The whole procedure lasted about 10 minutes. I was so grateful that I had a husband who was willing to give up 10 minutes of his life, take on a minimal risk, and live with a tiny scar on the underside of his scrotum..just to prevent any chance of me getting pregnant and, you know, dying.

Now, lets review:

  • Pregnancy and childbirth almost killed me–twice
  • The pre-e also nearly caused the death of our son
  • The pain was the worst I have ever felt, worse than the broken back and hole ripped in my stomach–which I have also experienced
  • I had one child vaginally with no help from an epidural
  • I had one child via major abdominal surgery
  • Future pregnancy will likely kill the unborn and, possibly, me
  • Hubby had an easy, low risk procedure as a method of birth control for us

So, last night, we get on the subject of birth control and vasectomies. Hubby suddenly declares that no man should ever have a vasectomy. Um, WHAT? He goes on to explain that, when we do that thing that used to lead to babies, it HURTS. Bad. This is really confusing news to me. Why does he always WANT to inflict pain on himself, then?

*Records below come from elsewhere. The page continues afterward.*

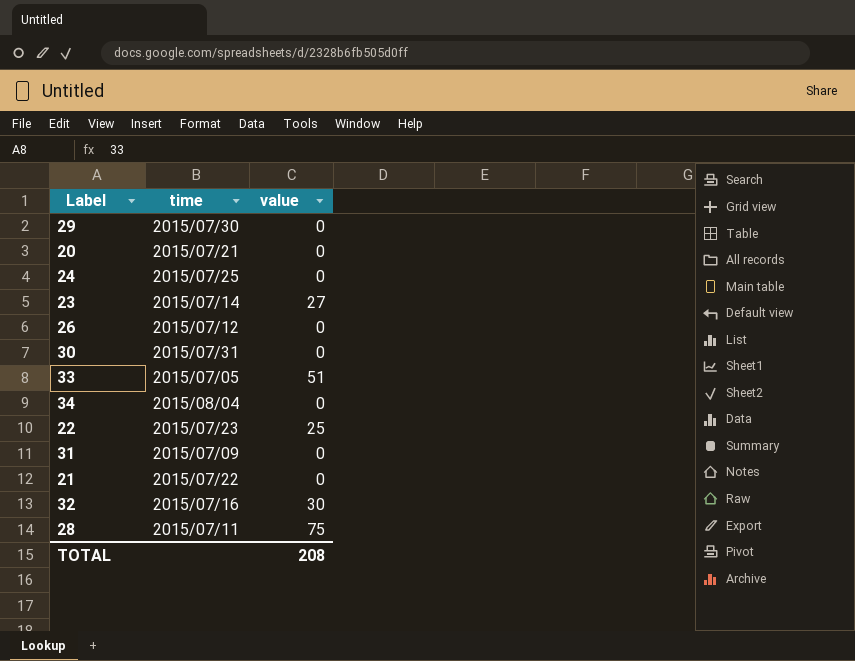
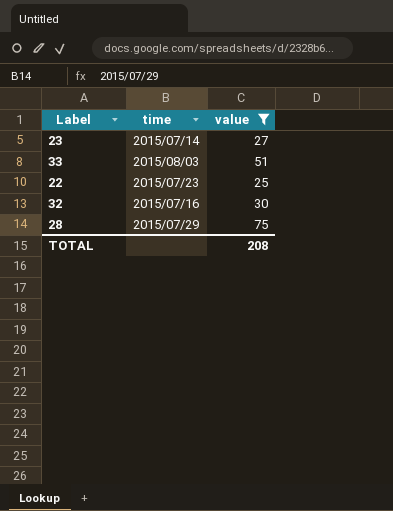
filter: none -> value != 0
33 | time: 2015/07/05 -> 2015/08/03
28 | time: 2015/07/11 -> 2015/07/29

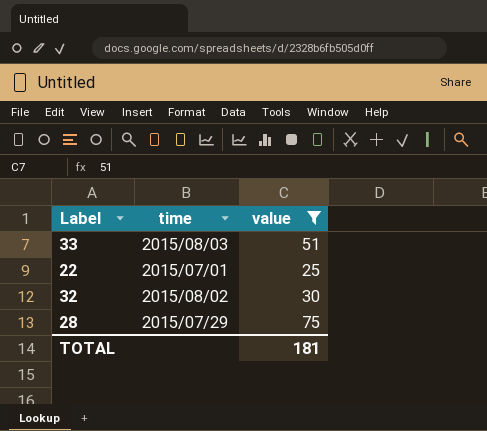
row 23: 2015/07/14 | 27 -> none
22 | time: 2015/07/23 -> 2015/07/01
32 | time: 2015/07/16 -> 2015/08/02
TOTAL | value: 208 -> 181

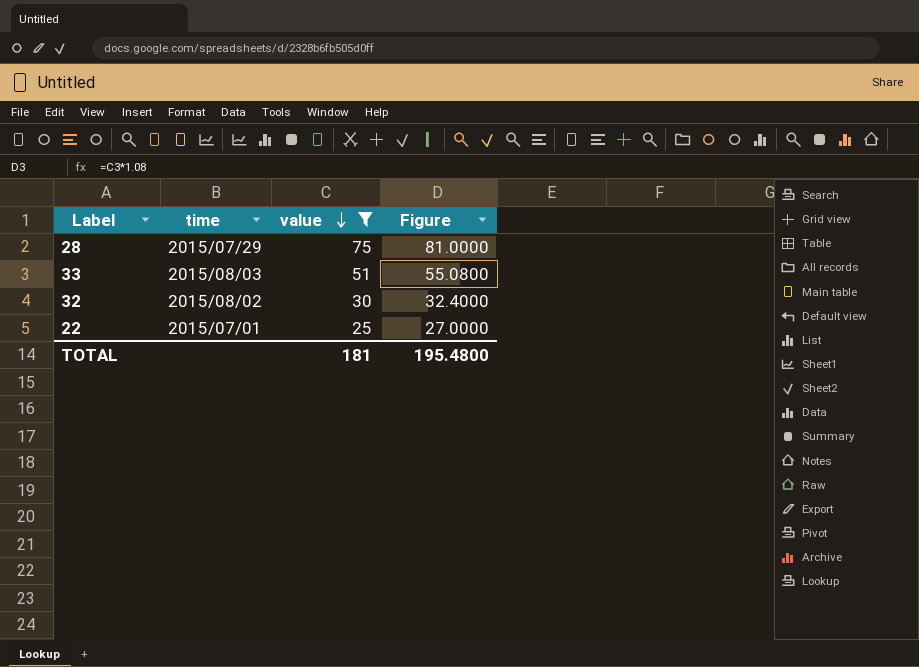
row order: none -> value descending
column Figure | formula: none -> [value] * 1.08

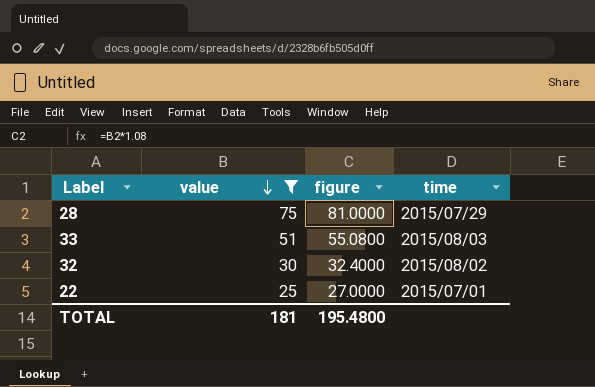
column name: Figure -> figure
column time | position: 2 -> 4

Anyway, because of this pain he so often feels, if he could go back, he would have never gotten it done. In comes the outraged Undermedicated Housewife with a response:

You know what else hurts, asshole?!?! DYING!!

I really wasn’t fair, to be honest. I have no idea what dying actually feels like. He suffers from real pain and I should have been more considerate.

To express my regret for acting so psycho over his innocent statement, I wrote him a letter:

Dear Hubby,

I am sorry I freaked out on you last night. You expressed that certain activities caused you pain and I was cold about it. I was selfishly only thinking of myself, the trauma pregnancy causes, and that pesky death risk. Judging by the level of pain you said you feel and the frequency of your requests to inflict such pain upon yourself, you must really love me. Clearly, you are only encouraging these activities for my benefit. That makes me feel really awful. Since you made such a huge sacrifice for me, I am going to do the same for you. I will make it my priority to ENSURE that you never feel that pain again. I just can’t handle having that guilt on my conscious…or vagina.